Tuesday, December 7, 2010
I'll be back shortly after the new year, refreshed and rejuvenated, and with some luck, something to say.
Meanwhile, I invite you to explore three years of essays, photos, and insights. Come on, take a chance. Type something into the search box and maybe you'll get lucky.
Or check out my series of photo essays on the buildings of Frank Lloyd Wright. Lots of original photos, a few observations, a couple of films, and at least one drawing by yours truly.
Thank you for visiting my blog. See you in 2011!
Tuesday, September 28, 2010
This week's newspaper column: (Read it in the Hattiesburg American.)
The concept of sustainability has been sustaining the earth for as long as it’s been around – that’s why this planet is still here. Yet there seems to be some disagreement among twenty-first century humans about the meaning of sustainability.
Some people claim that sustainability is a collection of costly boutique solutions only affordable to the extravagantly wealthy for the sole purpose of elevating guilt about how their retched excesses are allegedly destroying the planet. Wrong. Sustainability is not an isolated tactical solution here and there; it is set of interdependent principles that work to sustain the life of the planet and its inhabitants. Here are a few hopefully-not-so-boring concepts:
Sustainability is self-perpetuating. In a sustainable world, life goes on naturally as the decayed remains of the old feed the next generation of growth. In a sustainable world, there is no waste to be buried in a landfill. The last phase of one cycle is the first phase of another. As architect William McDonough and chemist Michael Braungart put it so poetically in their classic book “Cradle to Cradle” - waste equals food.

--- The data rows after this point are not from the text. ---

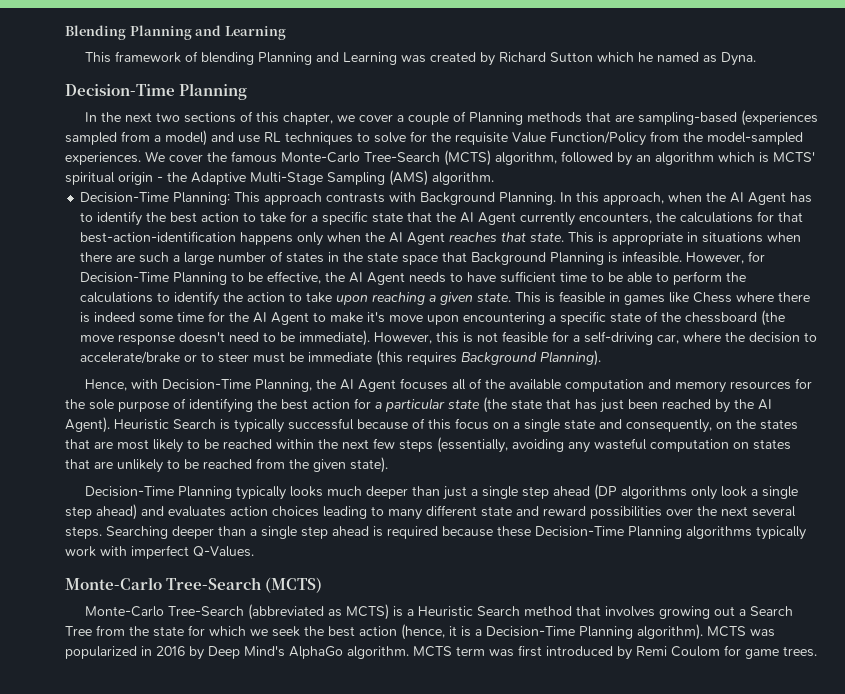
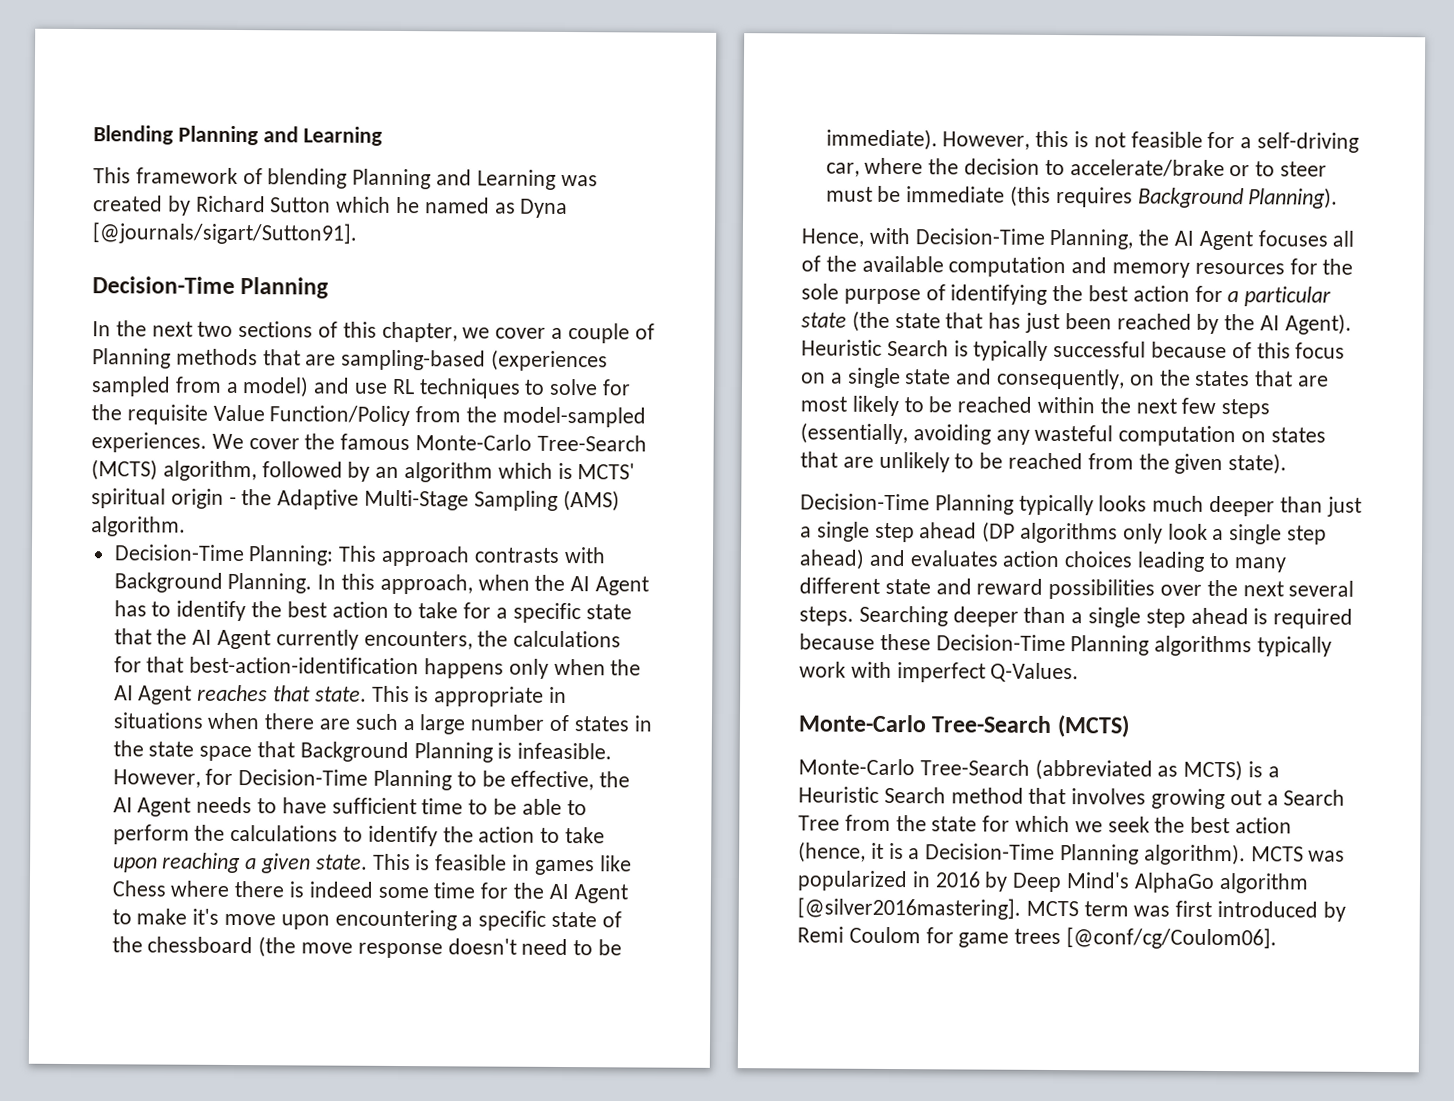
- This framework of blending Planning and Learning was created by Richard Sutton which he named as Dyna.
+ This framework of blending Planning and Learning was created by Richard Sutton which he named as Dyna [@journals/sigart/Sutton91].
- MCTS was popularized in 2016 by Deep Mind's AlphaGo algorithm.
+ MCTS was popularized in 2016 by Deep Mind's AlphaGo algorithm [@silver2016mastering].
- MCTS term was first introduced by Remi Coulom for game trees.
+ MCTS term was first introduced by Remi Coulom for game trees [@conf/cg/Coulom06].

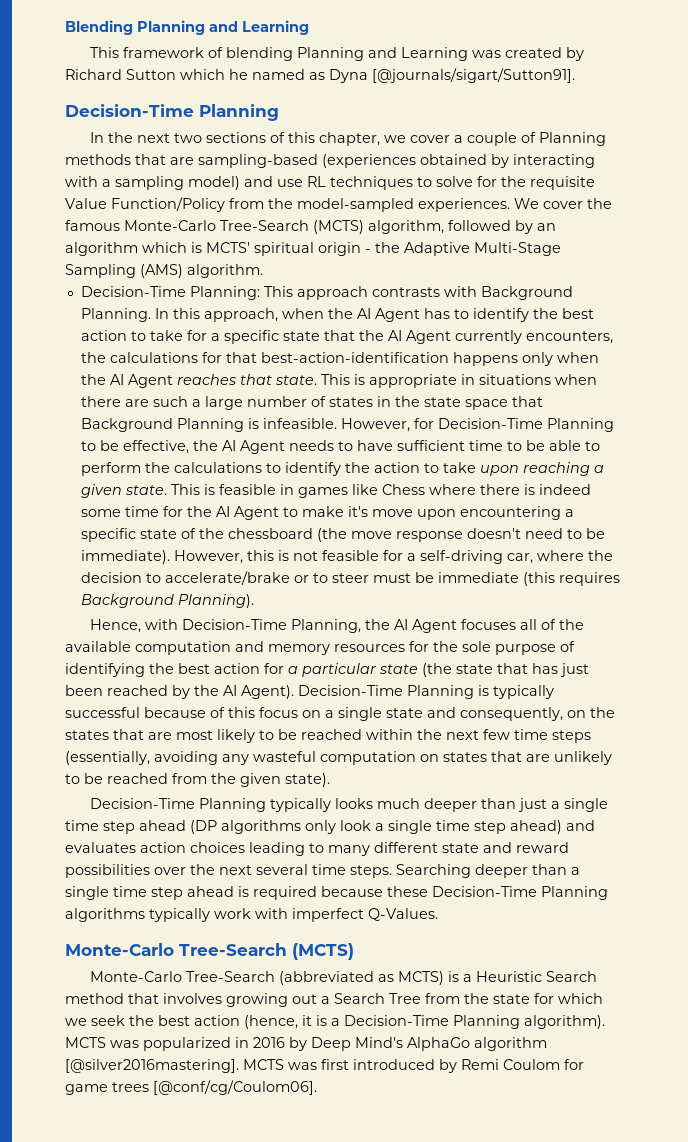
- In the next two sections of this chapter, we cover a couple of Planning methods that are sampling-based (experiences sampled from a model) and use RL techniques to solve for the requisite Value Function/Policy from the model-sampled experiences.
+ In the next two sections of this chapter, we cover a couple of Planning methods that are sampling-based (experiences obtained by interacting with a sampling model) and use RL techniques to solve for the requisite Value Function/Policy from the model-sampled experiences.
- Heuristic Search is typically successful because of this focus on a single state and consequently, on the states that are most likely to be reached within the next few steps (essentially, avoiding any wasteful computation on states that are unlikely to be reached from the given state).
+ Decision-Time Planning is typically successful because of this focus on a single state and consequently, on the states that are most likely to be reached within the next few time steps (essentially, avoiding any wasteful computation on states that are unlikely to be reached from the given state).
- Decision-Time Planning typically looks much deeper than just a single step ahead (DP algorithms only look a single step ahead) and evaluates action choices leading to many different state and reward possibilities over the next several steps.
+ Decision-Time Planning typically looks much deeper than just a single time step ahead (DP algorithms only look a single time step ahead) and evaluates action choices leading to many different state and reward possibilities over the next several time steps.
- Searching deeper than a single step ahead is required because these Decision-Time Planning algorithms typically work with imperfect Q-Values.
+ Searching deeper than a single time step ahead is required because these Decision-Time Planning algorithms typically work with imperfect Q-Values.
- MCTS term was first introduced by Remi Coulom for game trees [@conf/cg/Coulom06].
+ MCTS was first introduced by Remi Coulom for game trees [@conf/cg/Coulom06].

Sustainability is holistic. Isolated solutions are inconsistent with sustainable practices. The history of man is full of unintended consequences as a result of isolated solutions. Use DDT to control pesky mosquitoes and you wind up killing humans, channelize a river to prevent floods and you deplete rich farmland of important replenishing nutrients, kill off a species here and another codependent species dies off, and the list goes on and on. Even when it’s not apparent, decisions in our physical world are never truly in isolation . In a highly sustainable environment, everything is connected to everything.
Sustainability is organic and dynamic, and nature is the best example of sustainable growth. In nature, growth happens where renewable resources abound. In the wild, diversity is a constant. Life flourishes when multiple species of flora and fauna exist in close proximity. Nature encourages integration and coexistence. The most sustainable places on earth are where, naturally, the greatest diversity occurs. A suburban lawn - limited by choice and Roundup weed killer to one grass species - by contrast, is one of the least sustainable micro-systems on earth.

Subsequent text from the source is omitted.